Screenshot and code edit data
- - - - - - -
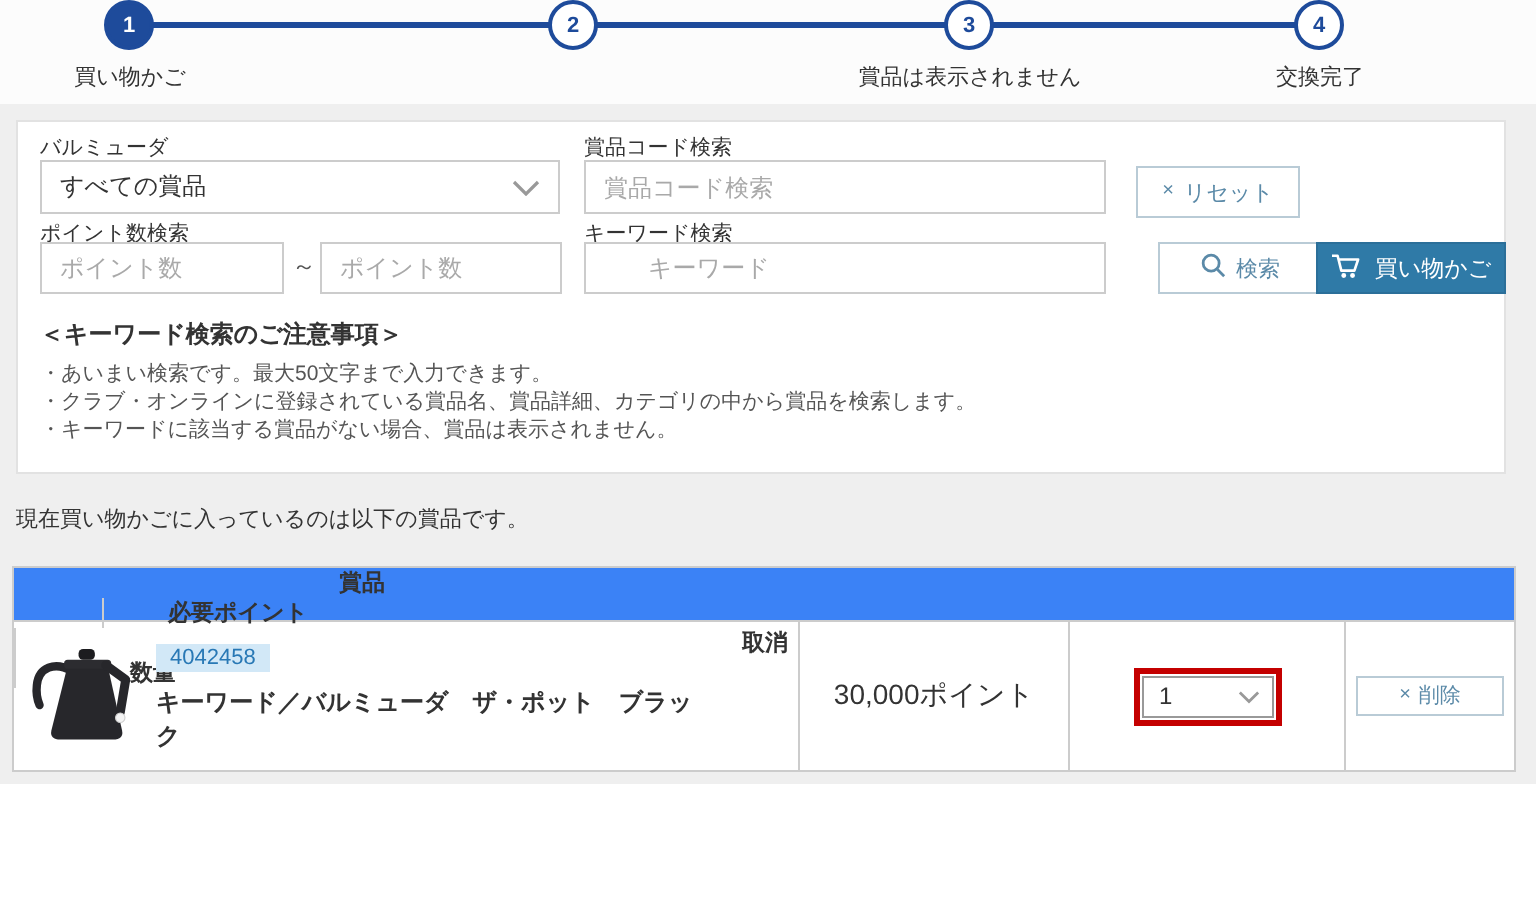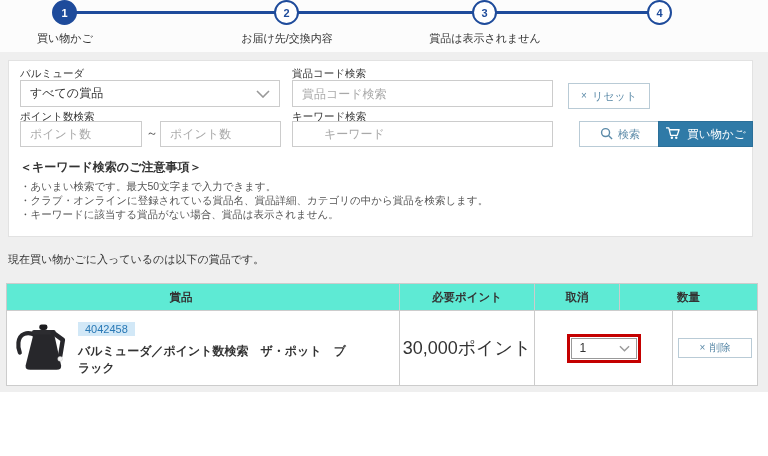--- a/index.html
+++ b/index.html
@@ -88,7 +88,6 @@
     </div>
 
     <div class="step-label l1">買い物かご</div>
-    <div class="step-label l2">お届け先/交換内容</div>
     <div class="step-label l3">賞品は表示されません</div>
   </div>
 

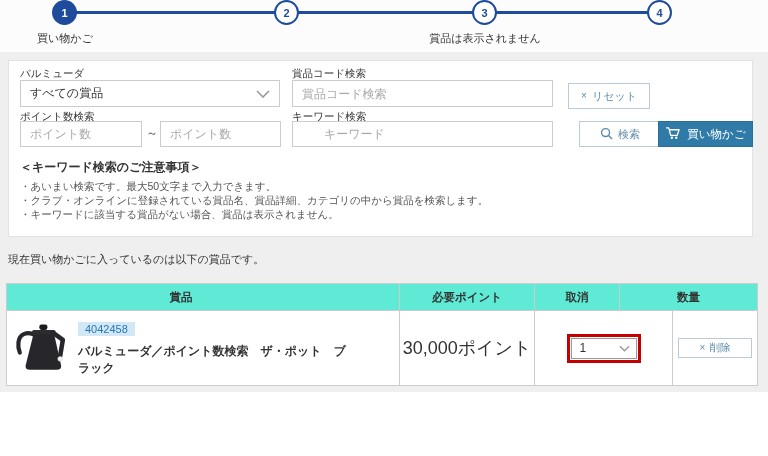--- a/index.html
+++ b/index.html
@@ -89,6 +89,7 @@
 
     <div class="step-label l1">買い物かご</div>
     <div class="step-label l3">賞品は表示されません</div>
+    <div class="step-label l4">交換完了</div>
   </div>
 
   <div class="gray-section">

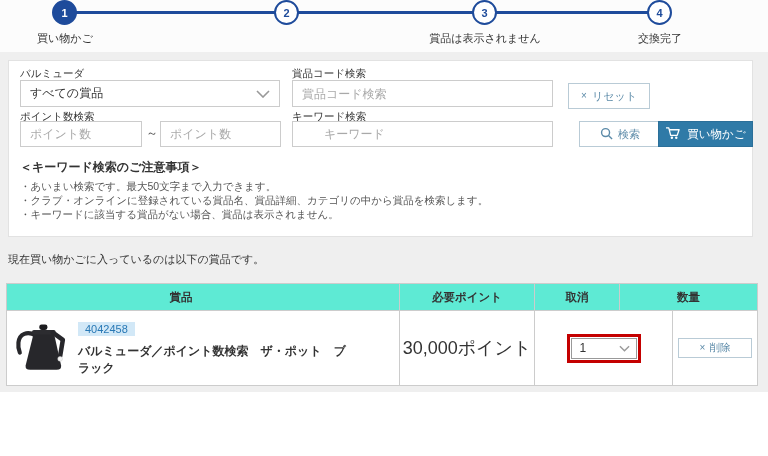--- a/index.html
+++ b/index.html
@@ -44,7 +44,7 @@
   
   .intro { position:absolute; left:8px; top:200px; font-size:11px; color:#333; }
   .cart-table { position:absolute; left:6px; top:231px; width:752px; background:#fff; border:1px solid #ccc; }
-  .thead { display:flex; height:27px; background:#5eead4; border-bottom:1px solid #ccc; }
+  .thead { display:flex; height:27px; background:#3b82f6; border-bottom:1px solid #ccc;flex-direction:column; }
   .th { display:flex; align-items:center; justify-content:center; font-size:11.5px; font-weight:bold; color:#333; }
   .trow { display:flex; height:74px; background:#fff; }
   .td { display:flex; align-items:center; justify-content:center; }

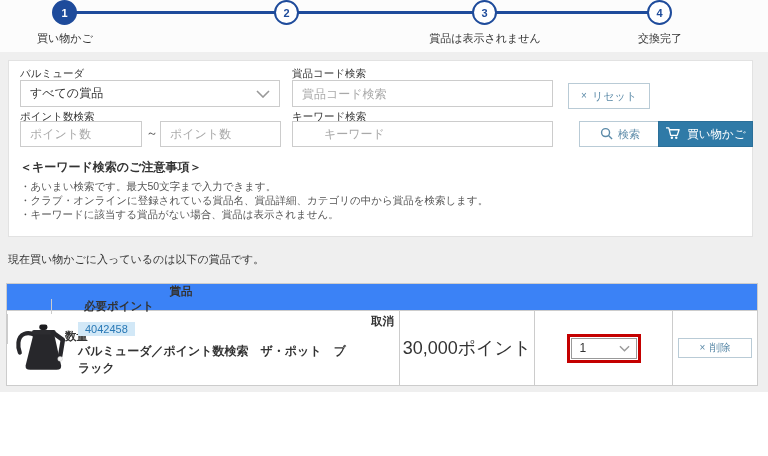--- a/index.html
+++ b/index.html
@@ -173,7 +173,7 @@
           </span>
           <div class="prod-info">
             <span class="prod-code">4042458</span>
-            <div class="prod-name">バルミューダ／ポイント数検索　ザ・ポット　ブラック</div>
+            <div class="prod-name">キーワード／バルミューダ　ザ・ポット　ブラック</div>
           </div>
         </div>
 

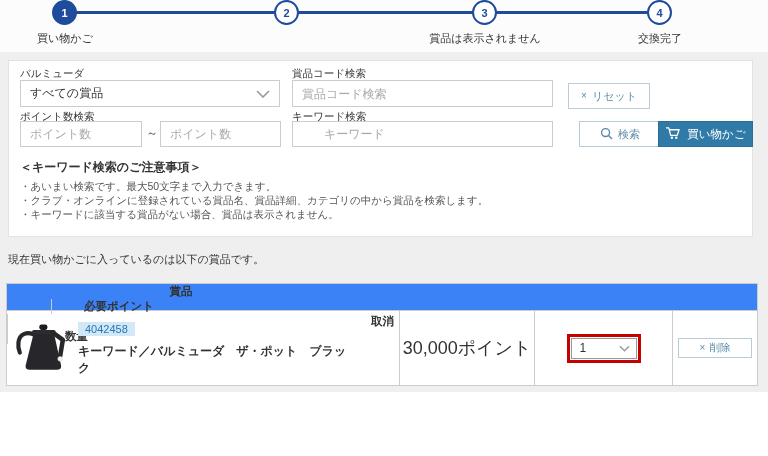--- a/index.html
+++ b/index.html
@@ -56,7 +56,7 @@
   .prod-info { margin-left:71px; }
   .prod-code { display:inline-block; background:#d2e8f7; color:#2878b5; font-size:11px; padding:1px 7px; cursor:pointer; }
   .prod-name { margin-top:6px; font-size:12px; font-weight:bold; color:#333; }
-  .points { font-size:18px; color:#333; }
+  .points { font-size:14px; color:#333; }
 
   .red-box { border:3px solid #c40000; padding:1px; background:#fff; }
   .qty-select { width:66px; height:21px; border:1px solid #999; background:#fff; display:flex;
- - - - - - -
## Exercise description
Report each line above containing the string "display".

## Output below
-  .thead { display:flex; height:27px; background:#5eead4; border-bottom:1px solid #ccc; }
+  .thead { display:flex; height:27px; background:#3b82f6; border-bottom:1px solid #ccc;flex-direction:column; }
   .th { display:flex; align-items:center; justify-content:center; font-size:11.5px; font-weight:bold; color:#333; }
   .trow { display:flex; height:74px; background:#fff; }
   .td { display:flex; align-items:center; justify-content:center; }
   .prod-code { display:inline-block; background:#d2e8f7; color:#2878b5; font-size:11px; padding:1px 7px; cursor:pointer; }
   .qty-select { width:66px; height:21px; border:1px solid #999; background:#fff; display:flex;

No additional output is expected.